I've read that scooters handle differently from a motorcycle because more of the weight is in the back; and due to the 16-inch wheels, the Kymco handling is often compared to a bicycle. Never been on a motorcycle, but I'd agree with the bicycle comment. While I can't quite throw the scooter around the road like I can my road bike, it is very responsive requiring little more than a shift of the hips to swerve or hang in a curve. I guess if you're not familiar with a bike, it might seem "shifty," though I finding it very stable and I'm working on my track stops for short stops.
Accelerates nicely from a dead stop, definitely faster than the Honda Civic. Most of my commute is over giant suburban arteries: four lanes, either divided or with a turning lane. Speed limit is 45mph, but 50-55 is typical for normal traffic flow. The Kymco 150 easily runs with the traffic and I've even passed a few cars. On steep hills I do lose some power, though it's nothing critical. Any speeds given are approximate. Most forums I've come across say to expect a 10% margin of error with a scooter speedometer. I've experienced a variance of 5-10 mph. With The Wife trailing me in the car, when my gauge read 35mph, I was going 25mph; at 45, I was doing 35-40mph; and at 55mph, I was doing 45mph.

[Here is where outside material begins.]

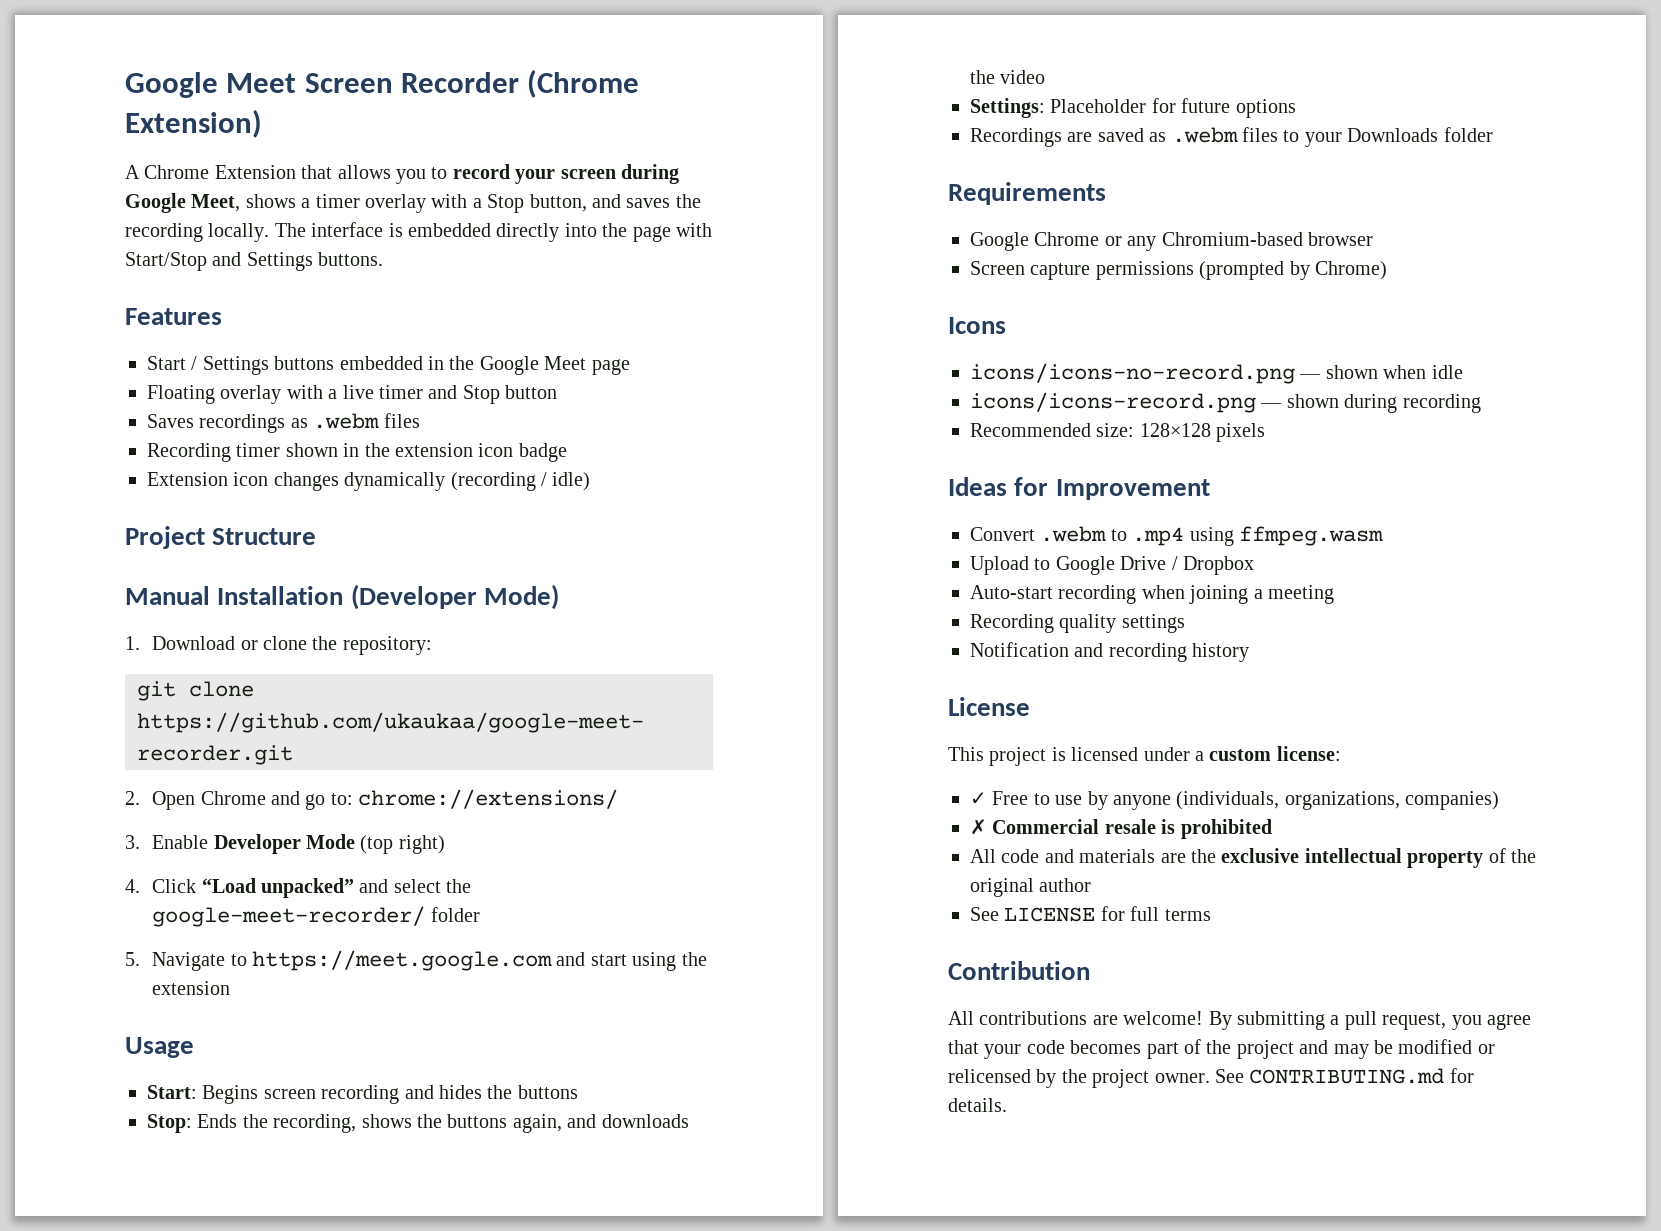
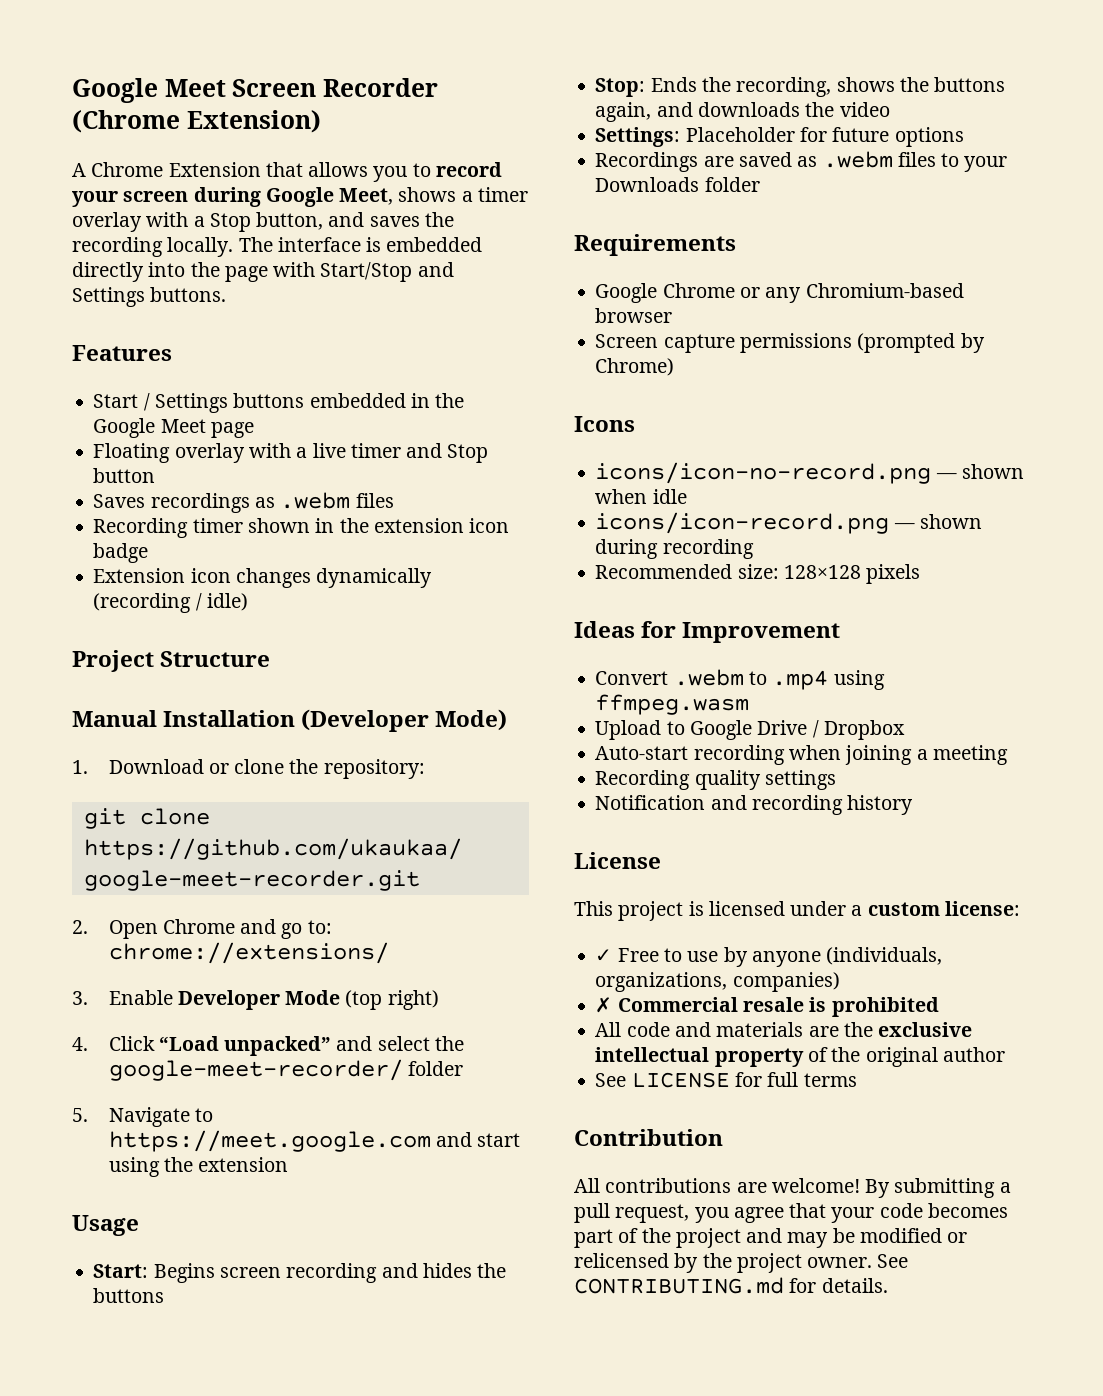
- icons/icons-no-record.png — shown when idle
+ icons/icon-no-record.png — shown when idle
- icons/icons-record.png — shown during recording
+ icons/icon-record.png — shown during recording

I haven't tested this recently and think it might have leveled out. To ensure I'm doing 45mph I usually run at 55-60mph and based on traffic I'd say I'm now skewing on the high side and riding closer to 55mph than 45-50mph. Definitely due for another test. I haven't pushed it full out, though based on how it runs at 60mph, I'm thinking 70-75 is probable on flat roads -- for a "real" speed in the mid to high 60s. It's not likely that I'll need freeway speeds, but nice to know it's there. It is freeway legal, so if I ever needed to I could.
Gas mileage is still developing. I've filled up four times and so far I'm averaging 74 miles per gallon. I think if I was able to stay in the 35-45 mph range I could keep the mileage up around the 80s; however, since I'm frequently running it near the max, I'm fine with the 70s. While the gas mileage is a definite plus, the small tank has me stopping more often than the car. The tank holds 1.8 gallons, so planning on 70mpg gives me a range of 126 miles, or 200 kilometers. That's 4 days of commuting. It isn't a lot of range, then again I pass about 10 gas stations during the 15 miles between home and office. If I ever do any longer rides I'll have to be careful. I've also read that motorcycle and scooter gas gauges read "funny" because of the irregular shape of the tank. The gauge will read full for a long time, then start dropping fast. That seems to be the case. The gauge is also reading dead empty when I still around an 1/8 of a tank. Checking my notes, I'm refueling around every 170km.
Notice how I keep using kilometers? That's because the odometer is metric. I've made up a little conversion chart as a reminder, but it's easy to remember that 100km equals 63 miles and that my 30 mile round-trip commute is roughly 50km. Just requires a couple extra steps to determine my gas mileage.
My one real complaint is the mirrors are pretty much worthless. I'm still playing with the positioning, but I can barely seen anyone on either side of me and can't see a damn thing directly behind me. I need them higher and wider. It feels like I'm sitting too close to them. Checked with the shop and they didn't have anything that would be much of an improvement and they suggested I try a motorcycle shop.
A minor complaint was that the Georgia license plate didn't fit in the screw slots in the fender. The license plate is too big and I had to drill an extra hole in it. Would've been nice if the dealer had warned me about this. Or even better, provided a license plate holder.
Overall, on a scale of 1-10, I'd give it a 8.5. Great ride with a couple nitpicky complaints. I'd highly recommend it. Plan is to commute on average four days a week. Basically, if it isn't raining or icy, I'm riding. I added a large Givi box, so small runs to the grocery store are doable. Stopped at the bagel store one morning and picked up 2 dozen bagels; the grocery bag fit comfortably next to bike messenger bag I use to haul miscellaneous crap.
New: Chilly ride this morning. I will need to acquire winter gloves, or at least some covers, very soon.